Collected data entries:
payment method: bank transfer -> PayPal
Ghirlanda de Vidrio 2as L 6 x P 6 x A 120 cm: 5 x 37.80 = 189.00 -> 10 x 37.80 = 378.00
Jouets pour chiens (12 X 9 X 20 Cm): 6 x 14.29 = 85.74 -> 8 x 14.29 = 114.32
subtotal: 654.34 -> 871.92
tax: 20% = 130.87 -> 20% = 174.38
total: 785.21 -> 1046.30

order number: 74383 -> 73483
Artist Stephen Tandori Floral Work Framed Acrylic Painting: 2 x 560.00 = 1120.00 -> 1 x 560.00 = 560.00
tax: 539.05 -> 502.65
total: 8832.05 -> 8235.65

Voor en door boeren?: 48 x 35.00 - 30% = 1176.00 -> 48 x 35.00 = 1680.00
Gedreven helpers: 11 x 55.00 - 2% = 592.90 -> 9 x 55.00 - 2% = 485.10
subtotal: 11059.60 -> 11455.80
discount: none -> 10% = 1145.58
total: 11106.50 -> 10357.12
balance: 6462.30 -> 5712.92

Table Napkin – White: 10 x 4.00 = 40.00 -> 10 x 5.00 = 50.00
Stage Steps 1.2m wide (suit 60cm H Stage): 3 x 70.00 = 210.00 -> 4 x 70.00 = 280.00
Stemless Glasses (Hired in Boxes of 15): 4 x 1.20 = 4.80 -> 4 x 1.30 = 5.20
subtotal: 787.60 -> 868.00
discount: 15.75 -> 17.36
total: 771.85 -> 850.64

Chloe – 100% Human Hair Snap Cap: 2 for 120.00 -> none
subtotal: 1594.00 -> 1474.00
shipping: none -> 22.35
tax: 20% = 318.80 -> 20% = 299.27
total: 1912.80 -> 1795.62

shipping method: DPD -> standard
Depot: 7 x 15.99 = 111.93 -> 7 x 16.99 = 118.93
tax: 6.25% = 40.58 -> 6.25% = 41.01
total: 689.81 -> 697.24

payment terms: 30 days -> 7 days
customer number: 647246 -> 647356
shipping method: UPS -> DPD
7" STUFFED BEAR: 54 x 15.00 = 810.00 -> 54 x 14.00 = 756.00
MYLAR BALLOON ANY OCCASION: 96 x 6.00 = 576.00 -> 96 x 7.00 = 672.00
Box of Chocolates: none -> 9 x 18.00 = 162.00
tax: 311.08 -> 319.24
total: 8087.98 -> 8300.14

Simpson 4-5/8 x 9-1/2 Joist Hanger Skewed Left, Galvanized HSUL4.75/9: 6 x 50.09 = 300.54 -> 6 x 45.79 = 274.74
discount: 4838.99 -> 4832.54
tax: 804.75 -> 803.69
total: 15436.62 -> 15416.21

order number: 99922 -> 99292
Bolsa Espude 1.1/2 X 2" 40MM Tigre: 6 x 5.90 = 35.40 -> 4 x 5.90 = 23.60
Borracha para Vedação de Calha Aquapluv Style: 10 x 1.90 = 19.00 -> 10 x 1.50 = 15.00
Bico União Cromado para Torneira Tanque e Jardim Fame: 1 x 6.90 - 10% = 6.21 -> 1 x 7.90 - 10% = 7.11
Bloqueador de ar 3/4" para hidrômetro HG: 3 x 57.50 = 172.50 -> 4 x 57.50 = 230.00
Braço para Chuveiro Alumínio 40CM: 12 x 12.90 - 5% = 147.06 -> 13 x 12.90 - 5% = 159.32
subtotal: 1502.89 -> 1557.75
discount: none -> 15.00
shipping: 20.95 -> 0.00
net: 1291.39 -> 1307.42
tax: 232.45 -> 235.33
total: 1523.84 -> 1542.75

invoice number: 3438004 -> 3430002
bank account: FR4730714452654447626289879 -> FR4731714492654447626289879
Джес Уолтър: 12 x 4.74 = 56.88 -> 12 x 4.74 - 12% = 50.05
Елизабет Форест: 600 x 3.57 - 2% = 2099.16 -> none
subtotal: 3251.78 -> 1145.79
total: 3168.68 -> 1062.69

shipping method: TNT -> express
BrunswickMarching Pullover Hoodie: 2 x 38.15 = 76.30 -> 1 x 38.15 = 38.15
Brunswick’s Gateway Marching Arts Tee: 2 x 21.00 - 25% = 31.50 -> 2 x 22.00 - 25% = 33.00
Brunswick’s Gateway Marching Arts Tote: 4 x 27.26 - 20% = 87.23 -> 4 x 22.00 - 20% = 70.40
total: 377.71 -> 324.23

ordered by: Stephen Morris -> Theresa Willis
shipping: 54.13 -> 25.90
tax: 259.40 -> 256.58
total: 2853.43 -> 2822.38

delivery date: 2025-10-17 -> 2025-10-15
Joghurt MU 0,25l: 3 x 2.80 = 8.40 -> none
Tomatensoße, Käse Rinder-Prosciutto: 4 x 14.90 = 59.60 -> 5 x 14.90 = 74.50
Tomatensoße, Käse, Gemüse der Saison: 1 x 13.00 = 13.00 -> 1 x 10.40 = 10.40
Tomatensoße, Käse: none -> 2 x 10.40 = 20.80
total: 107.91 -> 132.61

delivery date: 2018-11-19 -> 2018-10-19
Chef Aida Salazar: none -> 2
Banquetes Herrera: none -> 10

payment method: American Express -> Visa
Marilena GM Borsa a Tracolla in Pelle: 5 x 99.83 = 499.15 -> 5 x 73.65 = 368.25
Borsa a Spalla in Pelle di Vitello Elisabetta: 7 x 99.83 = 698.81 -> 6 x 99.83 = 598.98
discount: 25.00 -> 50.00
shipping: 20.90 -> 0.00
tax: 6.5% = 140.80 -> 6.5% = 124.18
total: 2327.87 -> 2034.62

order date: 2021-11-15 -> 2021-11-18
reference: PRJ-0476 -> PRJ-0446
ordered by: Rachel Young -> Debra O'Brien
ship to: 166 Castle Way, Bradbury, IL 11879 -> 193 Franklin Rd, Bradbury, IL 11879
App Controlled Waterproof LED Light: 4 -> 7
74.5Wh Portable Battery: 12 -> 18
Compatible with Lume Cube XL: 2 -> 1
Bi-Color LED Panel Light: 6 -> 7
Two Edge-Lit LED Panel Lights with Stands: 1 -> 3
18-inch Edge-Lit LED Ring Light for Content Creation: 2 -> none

• **Exercise brief**: Copy the data above in full, character for character.

• **Your response**:
payment method: bank transfer -> PayPal
Ghirlanda de Vidrio 2as L 6 x P 6 x A 120 cm: 5 x 37.80 = 189.00 -> 10 x 37.80 = 378.00
Jouets pour chiens (12 X 9 X 20 Cm): 6 x 14.29 = 85.74 -> 8 x 14.29 = 114.32
subtotal: 654.34 -> 871.92
tax: 20% = 130.87 -> 20% = 174.38
total: 785.21 -> 1046.30

order number: 74383 -> 73483
Artist Stephen Tandori Floral Work Framed Acrylic Painting: 2 x 560.00 = 1120.00 -> 1 x 560.00 = 560.00
tax: 539.05 -> 502.65
total: 8832.05 -> 8235.65

Voor en door boeren?: 48 x 35.00 - 30% = 1176.00 -> 48 x 35.00 = 1680.00
Gedreven helpers: 11 x 55.00 - 2% = 592.90 -> 9 x 55.00 - 2% = 485.10
subtotal: 11059.60 -> 11455.80
discount: none -> 10% = 1145.58
total: 11106.50 -> 10357.12
balance: 6462.30 -> 5712.92

Table Napkin – White: 10 x 4.00 = 40.00 -> 10 x 5.00 = 50.00
Stage Steps 1.2m wide (suit 60cm H Stage): 3 x 70.00 = 210.00 -> 4 x 70.00 = 280.00
Stemless Glasses (Hired in Boxes of 15): 4 x 1.20 = 4.80 -> 4 x 1.30 = 5.20
subtotal: 787.60 -> 868.00
discount: 15.75 -> 17.36
total: 771.85 -> 850.64

Chloe – 100% Human Hair Snap Cap: 2 for 120.00 -> none
subtotal: 1594.00 -> 1474.00
shipping: none -> 22.35
tax: 20% = 318.80 -> 20% = 299.27
total: 1912.80 -> 1795.62

shipping method: DPD -> standard
Depot: 7 x 15.99 = 111.93 -> 7 x 16.99 = 118.93
tax: 6.25% = 40.58 -> 6.25% = 41.01
total: 689.81 -> 697.24

payment terms: 30 days -> 7 days
customer number: 647246 -> 647356
shipping method: UPS -> DPD
7" STUFFED BEAR: 54 x 15.00 = 810.00 -> 54 x 14.00 = 756.00
MYLAR BALLOON ANY OCCASION: 96 x 6.00 = 576.00 -> 96 x 7.00 = 672.00
Box of Chocolates: none -> 9 x 18.00 = 162.00
tax: 311.08 -> 319.24
total: 8087.98 -> 8300.14

Simpson 4-5/8 x 9-1/2 Joist Hanger Skewed Left, Galvanized HSUL4.75/9: 6 x 50.09 = 300.54 -> 6 x 45.79 = 274.74
discount: 4838.99 -> 4832.54
tax: 804.75 -> 803.69
total: 15436.62 -> 15416.21

order number: 99922 -> 99292
Bolsa Espude 1.1/2 X 2" 40MM Tigre: 6 x 5.90 = 35.40 -> 4 x 5.90 = 23.60
Borracha para Vedação de Calha Aquapluv Style: 10 x 1.90 = 19.00 -> 10 x 1.50 = 15.00
Bico União Cromado para Torneira Tanque e Jardim Fame: 1 x 6.90 - 10% = 6.21 -> 1 x 7.90 - 10% = 7.11
Bloqueador de ar 3/4" para hidrômetro HG: 3 x 57.50 = 172.50 -> 4 x 57.50 = 230.00
Braço para Chuveiro Alumínio 40CM: 12 x 12.90 - 5% = 147.06 -> 13 x 12.90 - 5% = 159.32
subtotal: 1502.89 -> 1557.75
discount: none -> 15.00
shipping: 20.95 -> 0.00
net: 1291.39 -> 1307.42
tax: 232.45 -> 235.33
total: 1523.84 -> 1542.75

invoice number: 3438004 -> 3430002
bank account: FR4730714452654447626289879 -> FR4731714492654447626289879
Джес Уолтър: 12 x 4.74 = 56.88 -> 12 x 4.74 - 12% = 50.05
Елизабет Форест: 600 x 3.57 - 2% = 2099.16 -> none
subtotal: 3251.78 -> 1145.79
total: 3168.68 -> 1062.69

shipping method: TNT -> express
BrunswickMarching Pullover Hoodie: 2 x 38.15 = 76.30 -> 1 x 38.15 = 38.15
Brunswick’s Gateway Marching Arts Tee: 2 x 21.00 - 25% = 31.50 -> 2 x 22.00 - 25% = 33.00
Brunswick’s Gateway Marching Arts Tote: 4 x 27.26 - 20% = 87.23 -> 4 x 22.00 - 20% = 70.40
total: 377.71 -> 324.23

ordered by: Stephen Morris -> Theresa Willis
shipping: 54.13 -> 25.90
tax: 259.40 -> 256.58
total: 2853.43 -> 2822.38

delivery date: 2025-10-17 -> 2025-10-15
Joghurt MU 0,25l: 3 x 2.80 = 8.40 -> none
Tomatensoße, Käse Rinder-Prosciutto: 4 x 14.90 = 59.60 -> 5 x 14.90 = 74.50
Tomatensoße, Käse, Gemüse der Saison: 1 x 13.00 = 13.00 -> 1 x 10.40 = 10.40
Tomatensoße, Käse: none -> 2 x 10.40 = 20.80
total: 107.91 -> 132.61

delivery date: 2018-11-19 -> 2018-10-19
Chef Aida Salazar: none -> 2
Banquetes Herrera: none -> 10

payment method: American Express -> Visa
Marilena GM Borsa a Tracolla in Pelle: 5 x 99.83 = 499.15 -> 5 x 73.65 = 368.25
Borsa a Spalla in Pelle di Vitello Elisabetta: 7 x 99.83 = 698.81 -> 6 x 99.83 = 598.98
discount: 25.00 -> 50.00
shipping: 20.90 -> 0.00
tax: 6.5% = 140.80 -> 6.5% = 124.18
total: 2327.87 -> 2034.62

order date: 2021-11-15 -> 2021-11-18
reference: PRJ-0476 -> PRJ-0446
ordered by: Rachel Young -> Debra O'Brien
ship to: 166 Castle Way, Bradbury, IL 11879 -> 193 Franklin Rd, Bradbury, IL 11879
App Controlled Waterproof LED Light: 4 -> 7
74.5Wh Portable Battery: 12 -> 18
Compatible with Lume Cube XL: 2 -> 1
Bi-Color LED Panel Light: 6 -> 7
Two Edge-Lit LED Panel Lights with Stands: 1 -> 3
18-inch Edge-Lit LED Ring Light for Content Creation: 2 -> none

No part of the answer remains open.